1951 yılında İstanbul'a gelmiş ve iki yıl kadar İstanbul'da kalmıştır. 1953 yılında önce hacca, dönüşte de arkadaşı Konyalı Saraç Mehmed Efendi ile Şam'a gitmiştir ve oraya yerleşmiştir. Ailesi de damadı ile birlikte yanına gitmiştir. Şam hicreti dokuz ay kadar sürmüştür. Dokuz ay sonra tekrar İstanbul'a gelmiş ve İstanbul'a bu gelişlerinde, önce Bayezid-Laleli'ye, sonra da Erenköy’e yerleşmiştir. Şam'dan İstanbul'a gelişlerinde zevceleri Râbia Hanım'a: "İstanbul'a tekrar geldik. Bizim gönlümüz Medine'de atıyor. Âhir ömrümüzde oraya hicret etmeyi arzu ederiz" buyurmuşlar.

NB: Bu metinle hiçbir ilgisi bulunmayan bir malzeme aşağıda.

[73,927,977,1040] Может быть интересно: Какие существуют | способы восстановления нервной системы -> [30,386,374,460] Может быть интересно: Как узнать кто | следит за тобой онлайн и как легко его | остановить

İstanbul'da bir yandan Erenköy Zihnipaşa Camii'ndeki vaazları ve husûsî sohbetleriyle irşâd hizmetini yürütürken bir yandan da Tahtakale'deki bir ticarethanenin muhasebesi ile ilgilenmiştir. Onun bu vaaz, irşâd ve sohbetlerinden cemiyetin her sınıfından; fakir-zengin, okumuş-okumamış, esnaf-işçi, memur-tüccar ve fabrikatör binlerce insan istifade ederek feyz almış, istikamet bulmuş ve böylece etrafında yepyeni bir nesil teşekkül etmiştir. İhvanını manevî himaye kanatları altında toplayarak onları, cemiyetin her türlü kötülüklerinden korumaya çalışmıştır.
Ömrünün son yıllarında şöhretinin artması sebebiyle uzlete çekilmiştir. İhvanı ile gerek devlethanesinde, gerekse Ramazan'da hatimle kılınan teravih namazlarında ve diğer husûsî sohbetlerinde görüşmüştür. Ramazanoğlu Mahmûd Sami Efendi Hazretlerinin son arzusu Peygamber şehrinde Hakk'a varmaktı. 1957 yılında kendilerine Eyüp Sultan'dan kabir yeri almayı teklif ettiklerinde: "Herkesi arzusuna bıraksalar biz, Cennetü’l-Bâki'yi arzu ederiz" buyurmuşlardı. Cenab-ı Hak, sevdiği kulunun arzusunu kabul buyurmuştur. 1979 yılında gönlündeki Resûlullah aşkı ile tekrar hicret etmiştir. İstanbul'dayken yakalandığı hastalık, orada da nüksetmiştir. En acılı, ağrılı zamanlarında bile hiçbir şikâyette bulunmamış, yüzünden tebessümü eksik olmamıştır. 10 Cemaziyelevvel 1404/12 Şubat 1984 Pazar günü sabaha karşı saat 4.30’da Medine-i Münevvere’de vefat etmişler ve Cennetü'l-Bakî’ye defnolunmuşlardır
Sevenlerinin Dilinden Sami Efendi (KS)...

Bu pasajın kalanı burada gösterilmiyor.